Overview
Dubbing generates a new audio track for your video in the target language, using a voice that sounds like the original speaker. This goes beyond subtitles — viewers hear the content in their language with the creator’s own voice characteristics.
Supported dubbing languages
Voice cloning is supported for 10 languages:
| Flag | Language | Code |
|---|
| 🇺🇸 | English | eng |
| 🇨🇳 | Chinese | zho |
| 🇰🇷 | Korean | kor |
| 🇮🇹 | Italian | ita |
| 🇪🇸 | Spanish | spa |
| 🇧🇷 | Portuguese | por |
| 🇩🇪 | German | deu |
| 🇫🇷 | French | fra |
| 🇯🇵 | Japanese | jpn |
| 🇷🇺 | Russian | rus |
For the full capabilities matrix across transcription, translation, and dubbing, see Supported Languages.
How voice cloning works
The voice cloning process works in three steps:
- Profile — Creates a voice profile from the original speaker’s audio
- Synthesize — Generates speech in the target language using the cloned voice
- Calibrate — Adjusts audio duration to match the original segment timing
Individual segment audio is merged into complete audio tracks for each language.
Starting a dubbing job
- From Add Languages, select your target languages
- Enable the Dubbing toggle alongside (or instead of) captions
- Click Start
Dubbing jobs run after translation completes — the translated text is what gets synthesized into speech.
Reviewing dubbed audio
Once complete, open the video workspace and select the dubbed language track. The video player plays the dubbed audio synced with the video so you can review before publishing.
Downloading dubbed audio
Click the download icon on any completed language card to access:
- Merged Audio (MP3) — Dubbed speech mixed with the instrumental background track
- Dubbed Audio (MP3) — Dubbed speech only, no background audio
- Instrumental (WAV) — Background audio only (extracted from original)

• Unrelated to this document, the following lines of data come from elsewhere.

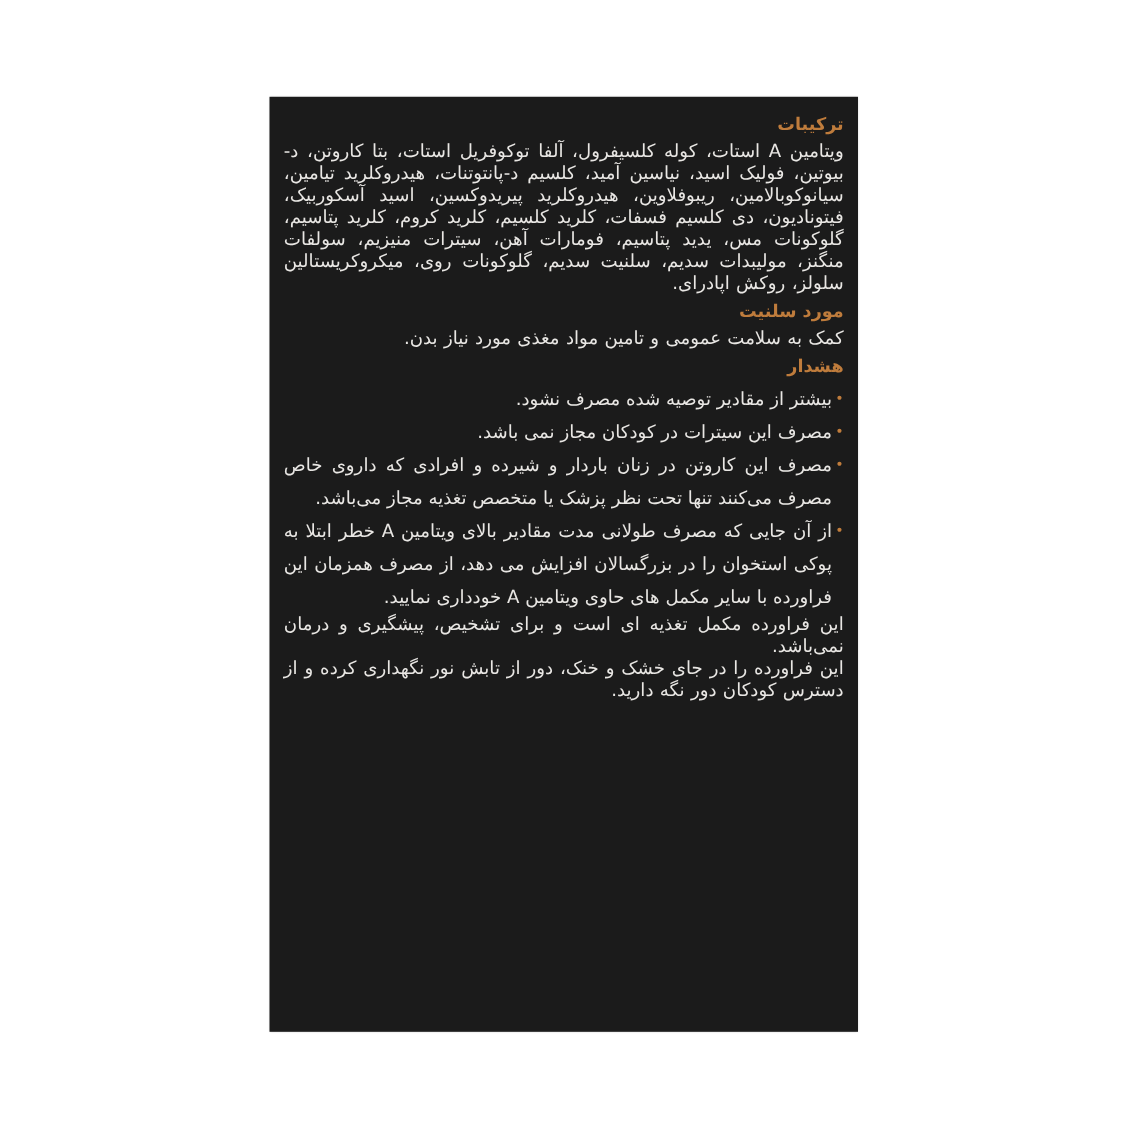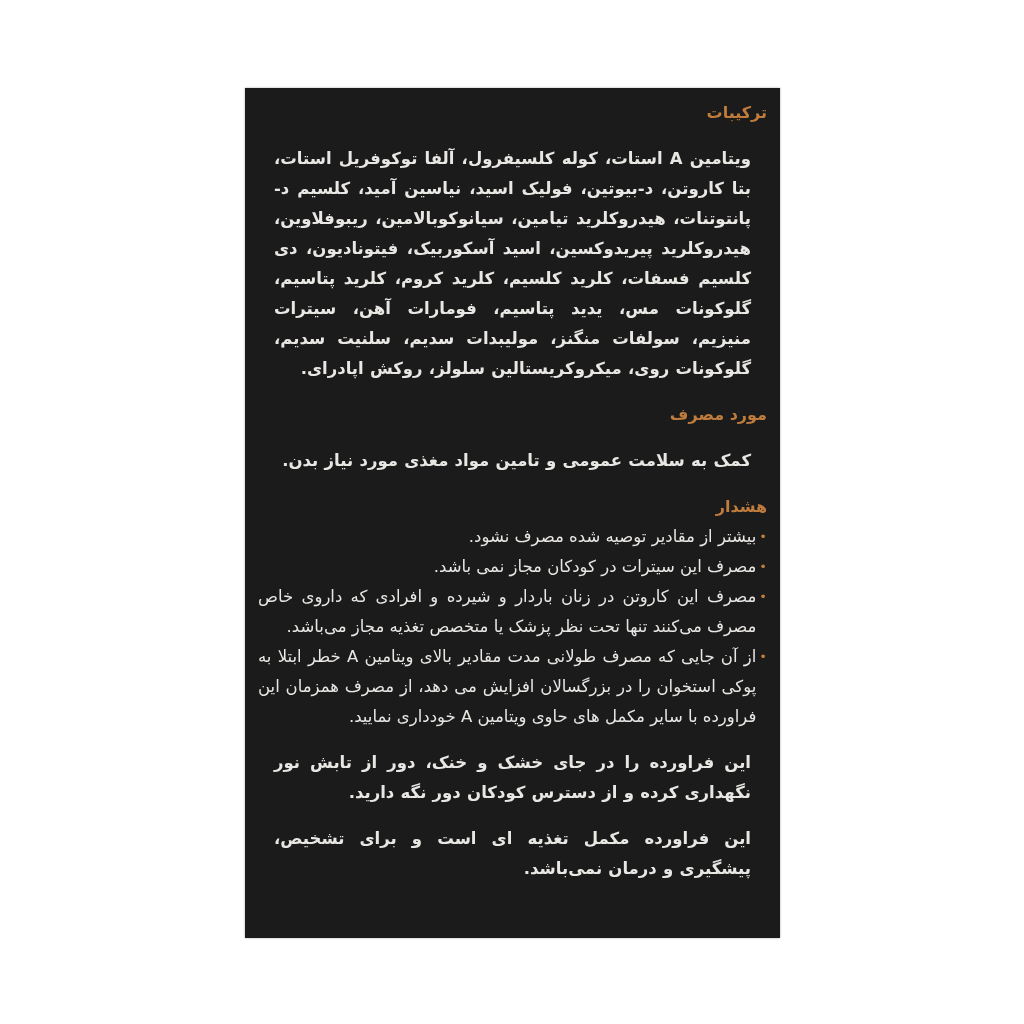--- a/index.html
+++ b/index.html
@@ -32,27 +32,26 @@
   }
   .sec-header {
     margin: 0;
     font-size: 16px;
     line-height: 30px;
     font-weight: bold;
     color: var(--header-color, #bf7c3c);
     text-align: right;
   }
   .body-para {
-    margin: 16px;
+    margin: 0;
     font-size: 16.5px;
-    line-height: 30px;
+    line-height: 20px;
     text-align: justify;
     text-align-last: right;
     word-spacing: 0.5px;
-    font-weight: bold;
   }
   .bullet-line {
     display: flex;
     align-items: flex-start;
     font-size: 16.5px;
     line-height: 30px;
   }
   .bullet-dot {
     flex: 0 0 auto;
     color: var(--bullet-color, #bf7c3c);
@@ -67,35 +66,35 @@
   }
 </style>
 </head>
 <body>
 
 <div class="photo-canvas">
   <section class="label-card" id="label-card" dir="rtl">
 
   <h2 class="sec-header">ترکیبات</h2>
       <p class="body-para">ویتامین A استات، کوله کلسیفرول، آلفا توکوفریل استات، بتا کاروتن، د-بیوتین، فولیک اسید، نیاسین آمید، کلسیم د-پانتوتنات، هیدروکلرید تیامین، سیانوکوبالامین، ریبوفلاوین، هیدروکلرید پیریدوکسین، اسید آسکوربیک، فیتونادیون، دی کلسیم فسفات، کلرید کلسیم، کلرید کروم، کلرید پتاسیم، گلوکونات مس، یدید پتاسیم، فومارات آهن، سیترات منیزیم، سولفات منگنز، مولیبدات سدیم، سلنیت سدیم، گلوکونات روی، میکروکریستالین سلولز، روکش اپادرای.</p>
-      <h2 class="sec-header">مورد مصرف</h2>
+      <h2 class="sec-header">مورد سلنیت</h2>
       <p class="body-para">کمک به سلامت عمومی و تامین مواد مغذی مورد نیاز بدن.</p>
       <h2 class="sec-header">هشدار</h2>
       <div class="bullet-line">
         <span class="bullet-dot">•</span>
         <span class="bullet-text">بیشتر از مقادیر توصیه شده مصرف نشود.</span>
       </div>
       <div class="bullet-line">
         <span class="bullet-dot">•</span>
         <span class="bullet-text">مصرف این سیترات در کودکان مجاز نمی باشد.</span>
       </div>
       <div class="bullet-line">
         <span class="bullet-dot">•</span>
         <span class="bullet-text">مصرف این کاروتن در زنان باردار و شیرده و افرادی که داروی خاص مصرف می‌کنند تنها تحت نظر پزشک یا متخصص تغذیه مجاز می‌باشد.</span>
       </div>
       <div class="bullet-line">
         <span class="bullet-dot">•</span>
         <span class="bullet-text">از آن جایی که مصرف طولانی مدت مقادیر بالای ویتامین A خطر ابتلا به پوکی استخوان را در بزرگسالان افزایش می دهد، از مصرف همزمان این فراورده با سایر مکمل های حاوی ویتامین A خودداری نمایید.</span>
       </div>
+      <p class="body-para">این فراورده مکمل تغذیه ای است و برای تشخیص، پیشگیری و درمان نمی‌باشد.</p>
       <p class="body-para">این فراورده را در جای خشک و خنک، دور از تابش نور نگهداری کرده و از دسترس کودکان دور نگه دارید.</p>
-      <p class="body-para">این فراورده مکمل تغذیه ای است و برای تشخیص، پیشگیری و درمان نمی‌باشد.</p>
     </section>
 </div>
 
 </body></html>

- Audio Segments (ZIP) — Individual WAV files for each segment
See Exporting for details on all download formats.
Tips for best results
- Single clear speaker — Videos with one speaker produce the best cloning results
- Minimal background noise — Heavy music or ambient noise degrades voice clone quality
- Sufficient reference audio — Videos under 30 seconds may not provide enough audio for accurate cloning
- Edit dubbed captions — If synthesis sounds unnatural, try editing the translated caption text to be shorter or simpler — the dubbed audio will regenerate
Music content detection
Neolli automatically analyzes audio to detect whether a video contains primarily music rather than speech. This check runs during the first dubbing attempt for each video.

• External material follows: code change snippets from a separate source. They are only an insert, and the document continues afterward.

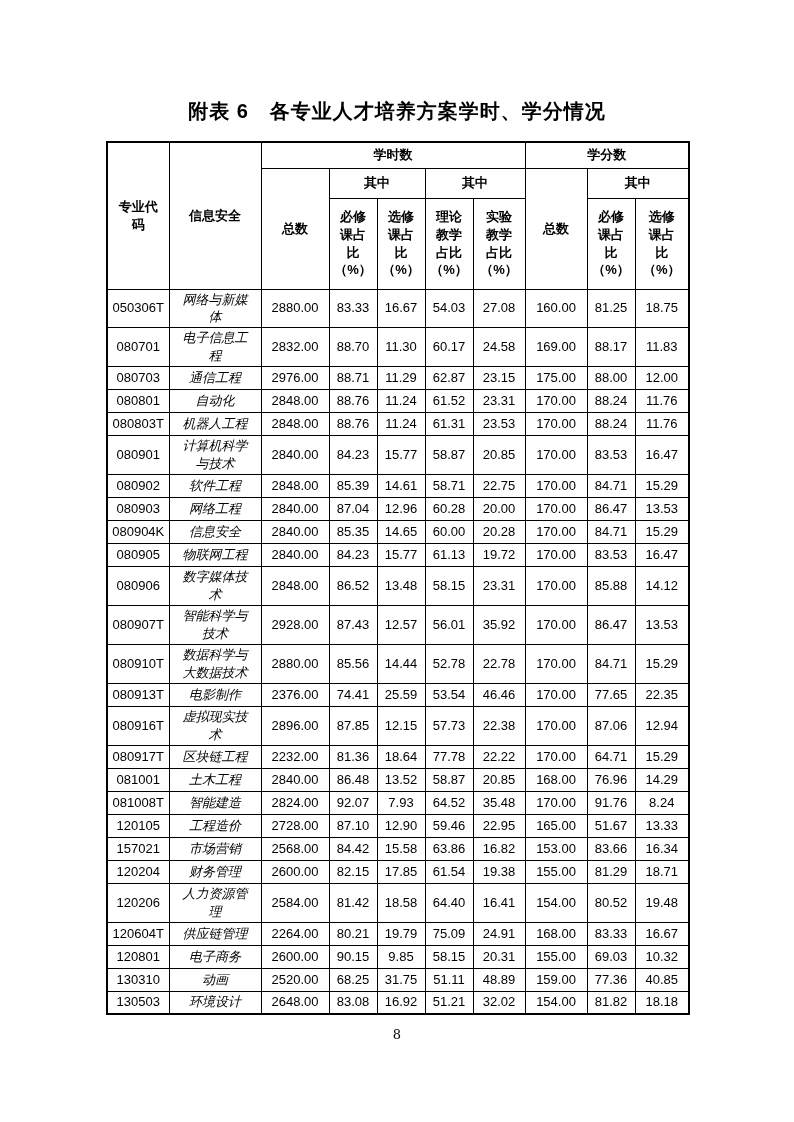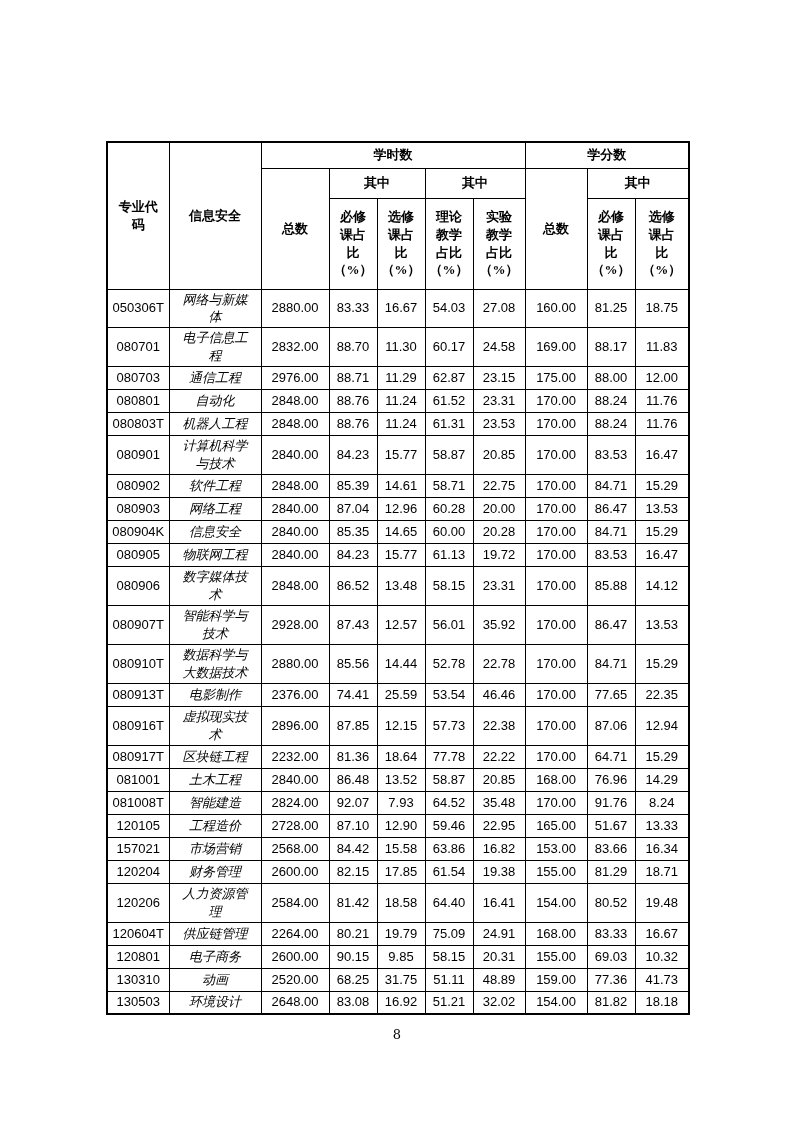--- a/index.html
+++ b/index.html
@@ -38,21 +38,21 @@
     text-align: center;
     vertical-align: middle;
     padding: 1px 2px;
     font-size: 13px;
     line-height: 1.38;
     white-space: pre-line;
     overflow: hidden;
   }
   table.main thead th {
     font-weight: bold;
-    font-family: Liberation Serif, serif;
+    font-family: Liberation Sans, sans-serif;
   }
   thead tr.hr-a { height: 26px; }
   thead tr.hr-b { height: 30px; }
   thead tr.hr-c { height: 91px; }
   tbody tr { height: 23px; }
   tbody td { font-family: "Liberation Sans", sans-serif; }
   tbody td.col-name { font-family: "DejaVu Serif", serif; font-style: italic; }
   .page-number {
     position: absolute;
     top: 1027px;
@@ -61,20 +61,21 @@
     text-align: center;
     font-size: 13px;
     font-family: "DejaVu Serif", serif;
   }
 </style>
 </head>
 <body>
 
 <div class="page">
 
+  <div class="title">附表 6　各专业人才培养方案学时、学分情况</div>
 
   <table class="main">
     <colgroup>
       <col style="width:62px">
       <col style="width:92px">
       <col style="width:68px">
       <col style="width:48px">
       <col style="width:48px">
       <col style="width:48px">
       <col style="width:52px">
@@ -424,21 +425,21 @@
         <tr>
           <td>130310</td>
           <td class="col-name">动画</td>
           <td>2520.00</td>
           <td>68.25</td>
           <td>31.75</td>
           <td>51.11</td>
           <td>48.89</td>
           <td>159.00</td>
           <td>77.36</td>
-          <td>41.73</td>
+          <td>40.85</td>
         </tr>
         <tr>
           <td>130503</td>
           <td class="col-name">环境设计</td>
           <td>2648.00</td>
           <td>83.08</td>
           <td>16.92</td>
           <td>51.21</td>
           <td>32.02</td>
           <td>154.00</td>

What happens when music is detected:
- The dubbing job fails immediately with a
music_detected error (credits are automatically refunded)
- The video is permanently flagged as music content
- All future dubbing requests for that video are blocked — both from the localization modal and per-language “Generate Dubbing” buttons
- Transcription, translation, and caption generation remain available
Once a video is flagged as music content, dubbing cannot be enabled for it. If you believe the detection was incorrect, contact support. Other workflows (transcription, translation, captions) are not affected.
Credit cost
Dubbing is charged at 250 credits per 1,000 characters of source text, per language. See Credit Costs for a detailed breakdown.